Su madre había sido acribillada por una ráfaga en Castell de Ferro y su padre se había colgado desesperado de la rama de un olivo. La prole había conseguido llegar a Almería gracias a Norman Bethune, ese médico canadiense, ese apóstol de la caridad, que con su vehículo-ambulancia fue recogiendo niños y ancianos de la carretera de Málaga a Almería, salvando cientos de vidas que se han ido multiplicando por generaciones, como hizo el alemán Schindler con varios cientos de judíos.
Abro paréntesis: Y uno se pregunta ahora, 81 años después de esa tragedia griega, de esa dantesca peregrinación que llegó a Almería - y que ayer se conmemoraba en Las Almadrabillas bajo un sol casi primaveral y con el estribillo del Himno de Riego- cuántas cosas se quedarán sin contar para siempre; cuántas historias que merecían ser sabidas y recordadas se perderán sin rastro. Con lo que sabemos ahora, hemos pretendido construir un relato completo de ese genocidio, sin que nos inquiete la conciencia la magnitud de todas las historias de dolor que han quedado fuera, apenas se habrán podido narrar un diez por ciento -pongamos por caso- de todos los miles y miles de dramas humanos que se vivieron en esa carretera de la muerte hasta llegar al Cañarete. No es justo que desaparezca lo no contado, que no haya constado nunca en acta -ni constará ya- el dolor de tantos niños como Valeria, que conmovió a la enfermera Tina, por sus padres prematuramente muertos. Porque de la pobreza no suele quedar huella, porque quienes la sufren no escriben. Cierro paréntesis.

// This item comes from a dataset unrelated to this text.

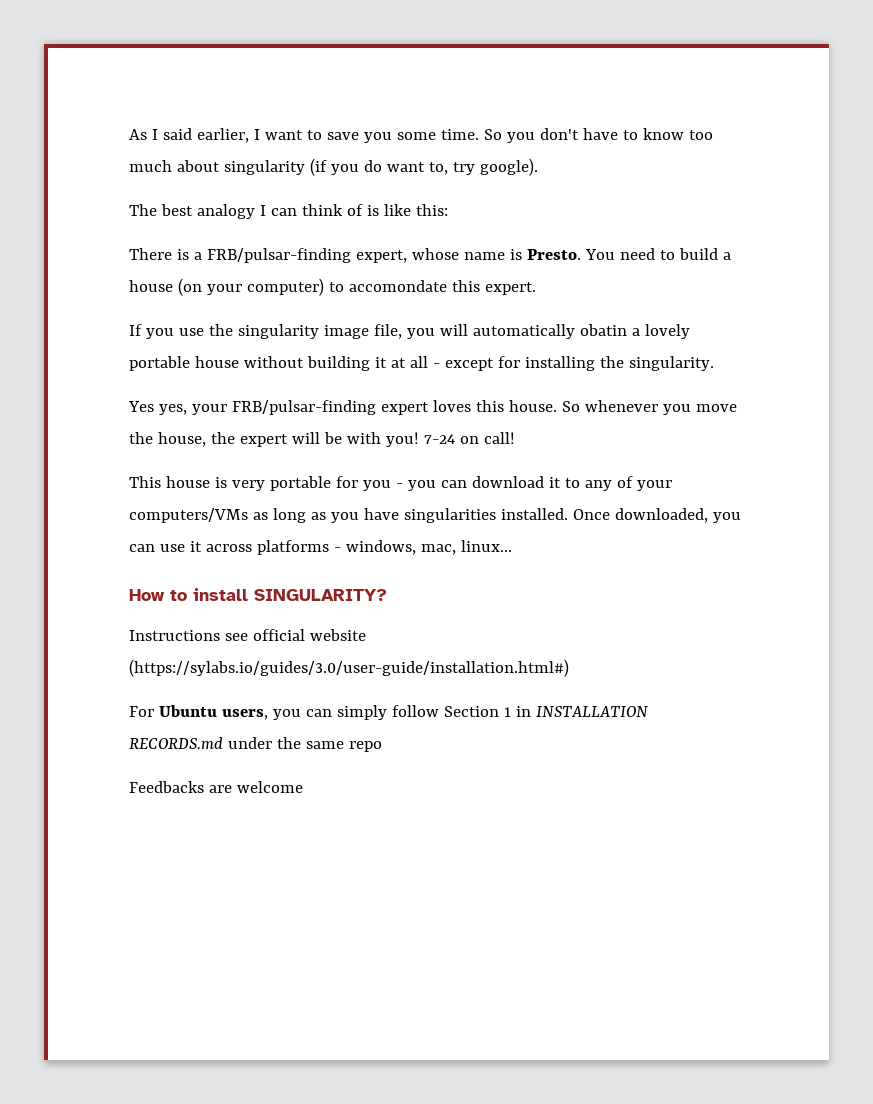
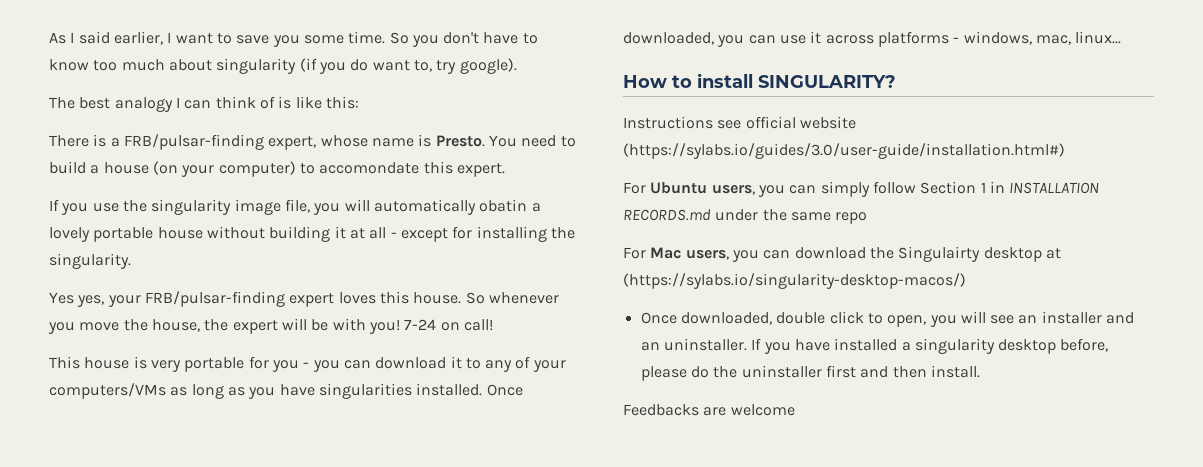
(382, 746) none -> [623,246,1061,262] [623,273,966,289] [640,311,1135,327] [640,338,1109,354] [640,365,980,381] // For Mac users, you can download the Singulairty desktop at (https://sylabs.io/singularity-desktop-macos/) // Once downloaded, double click to open, you will see an installer and an uninstaller. If you have installed a singularity desktop before, please do the uninstaller first and then install.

La desbandá acababa de irrumpir, por tanto, en Almería como una colmena de abejas desnutridas, una tarde de sábado 12 de febrero de 1937: 40.000 almas sedientas y hambrientas, familias enteras que habían salido de Málaga con lo puesto y que cinco días más tarde encontraban al fin un plato de sopa caliente y un sanatorio donde curar sus lesiones.
Casi se duplicó en un solo día la población de una ciudad que no estaba preparada para ese aluvión de atroz tragedia y a la que llegaron cientos de voluntarios del Socorro Rojo Internacional.
El Gobierno llegó a pedir a los valencianos que renunciaran a comer pan durante tres días para poder enviarlo a los refugiados malagueños.
Era una Almería confusa y transitada por seres con la mirada alucinada por esos tiempos pavorosos, hombres con los pies ensangrentados de caminar descalzos, borricos con serones de donde emergía la cabeza famélica de un niño, carros con sacos de ropa, sartenes y alguna gramola que había sobrevivido milagrosamente a un holocausto de más de 200 kilómetros por los caracolillos de la N-340.
Fue la Desbandá, de la que ahora se cumplen 81 años, la mayor masacre civil del siglo XX , en la que perecieron más de 5.000 infelices, antes de que las perrerías de Hitler y Stalin le arrebataran el podio.
La embarazada que se dio la vuelta: La historia de Ana Castillo Lázaro
Muchos de los que salieron de Málaga aterrorizados por lo que contaban de los moros de Franco -de que estaban arrancando los ojos a los hombres y los senos a las mujeres- se dieron la vuelta ante lo incierto del camino hacia Almería. Fue el caso de Ana Castillo Lázaro y su esposo Manuel León Gaitán, familia pescadora de la Malagueta.
Ana iba embarazada de su hijo Manuel y no se atrevió a seguir, a pesar del miedo por los bombardeos, y regresó a su casa desde El Palo con el vientre inflamado. Sobrevivió a la Guerra, Ana, y ese hijo que alumbró en plena lucha, Manuel León Castillo, con el tiempo terminó haciendo su vida en Almería, el punto de destino al que su madre para protegerlo no se atrevió a llegar.